■ **Given data**:
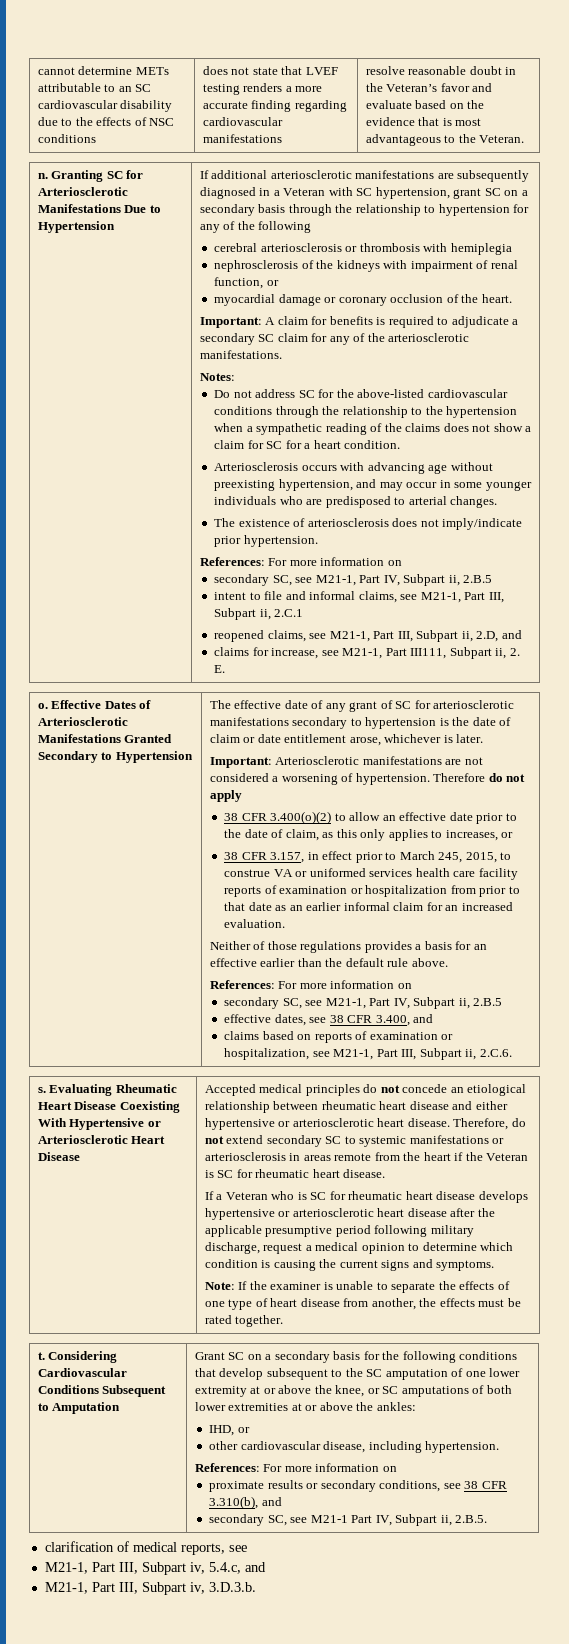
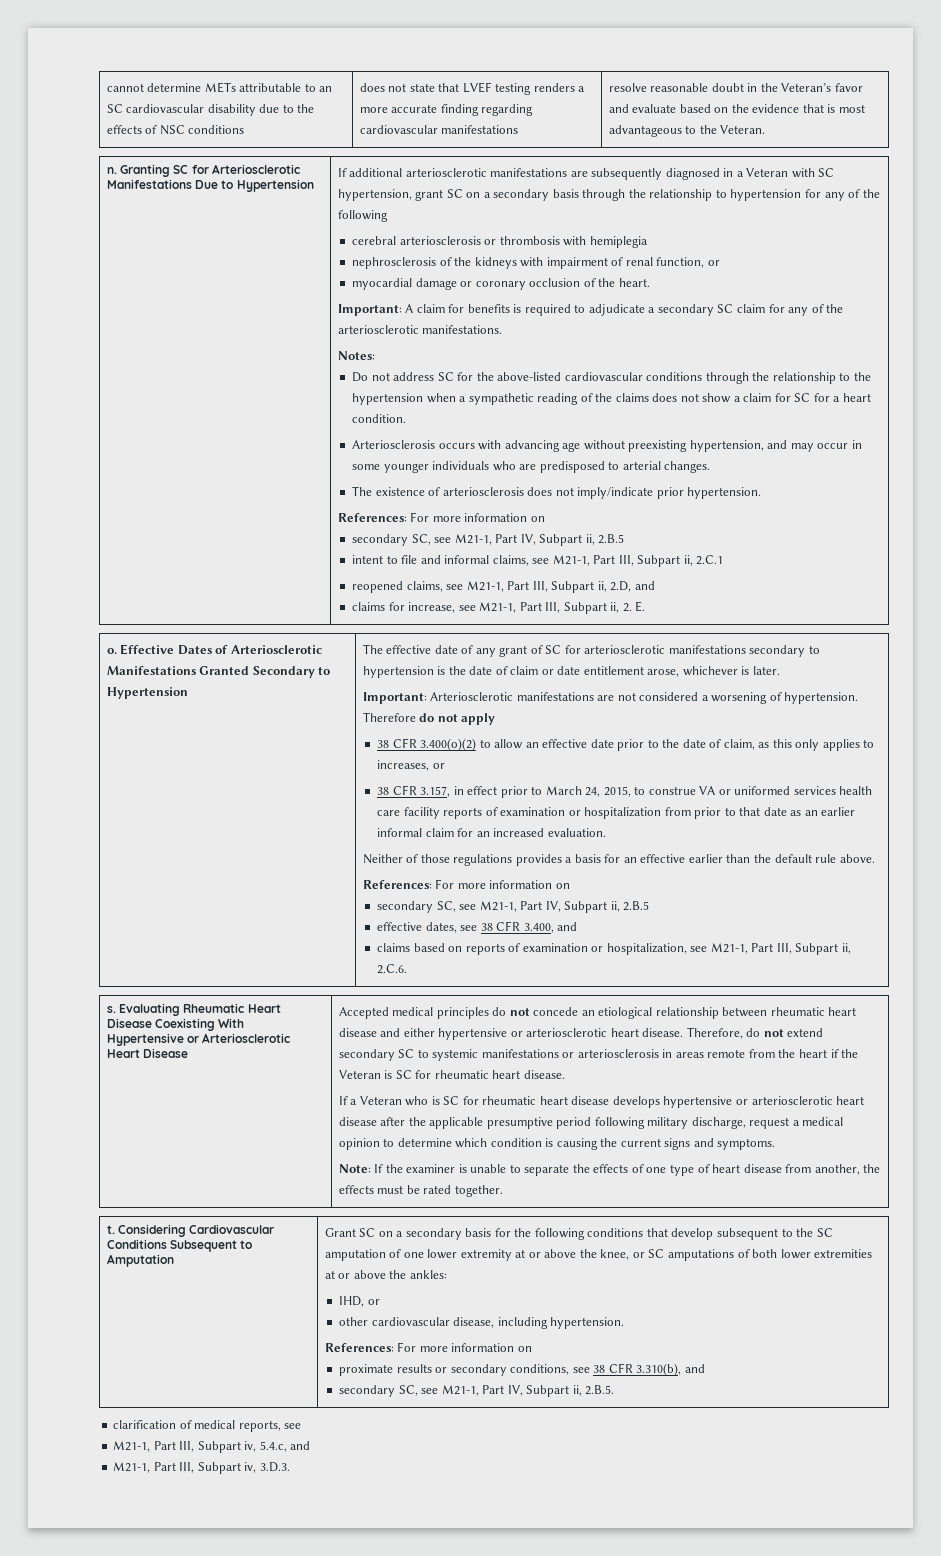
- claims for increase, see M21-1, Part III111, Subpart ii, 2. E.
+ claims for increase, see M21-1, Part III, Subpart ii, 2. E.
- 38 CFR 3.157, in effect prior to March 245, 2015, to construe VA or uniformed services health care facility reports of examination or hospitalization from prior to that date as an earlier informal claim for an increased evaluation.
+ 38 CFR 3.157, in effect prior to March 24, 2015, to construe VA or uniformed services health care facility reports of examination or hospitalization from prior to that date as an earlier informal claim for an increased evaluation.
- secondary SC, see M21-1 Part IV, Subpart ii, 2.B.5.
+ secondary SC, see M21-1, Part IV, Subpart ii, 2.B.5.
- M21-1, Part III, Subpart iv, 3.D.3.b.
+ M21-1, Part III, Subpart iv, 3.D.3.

■ **What the task asks**: Word for word, restate the lines running from the one containing "- M21-1, Part III, Subpart iv, 3.D.3.b." through the final line of the records above, and nothing besides.

■ **Task result**:
- M21-1, Part III, Subpart iv, 3.D.3.b.
+ M21-1, Part III, Subpart iv, 3.D.3.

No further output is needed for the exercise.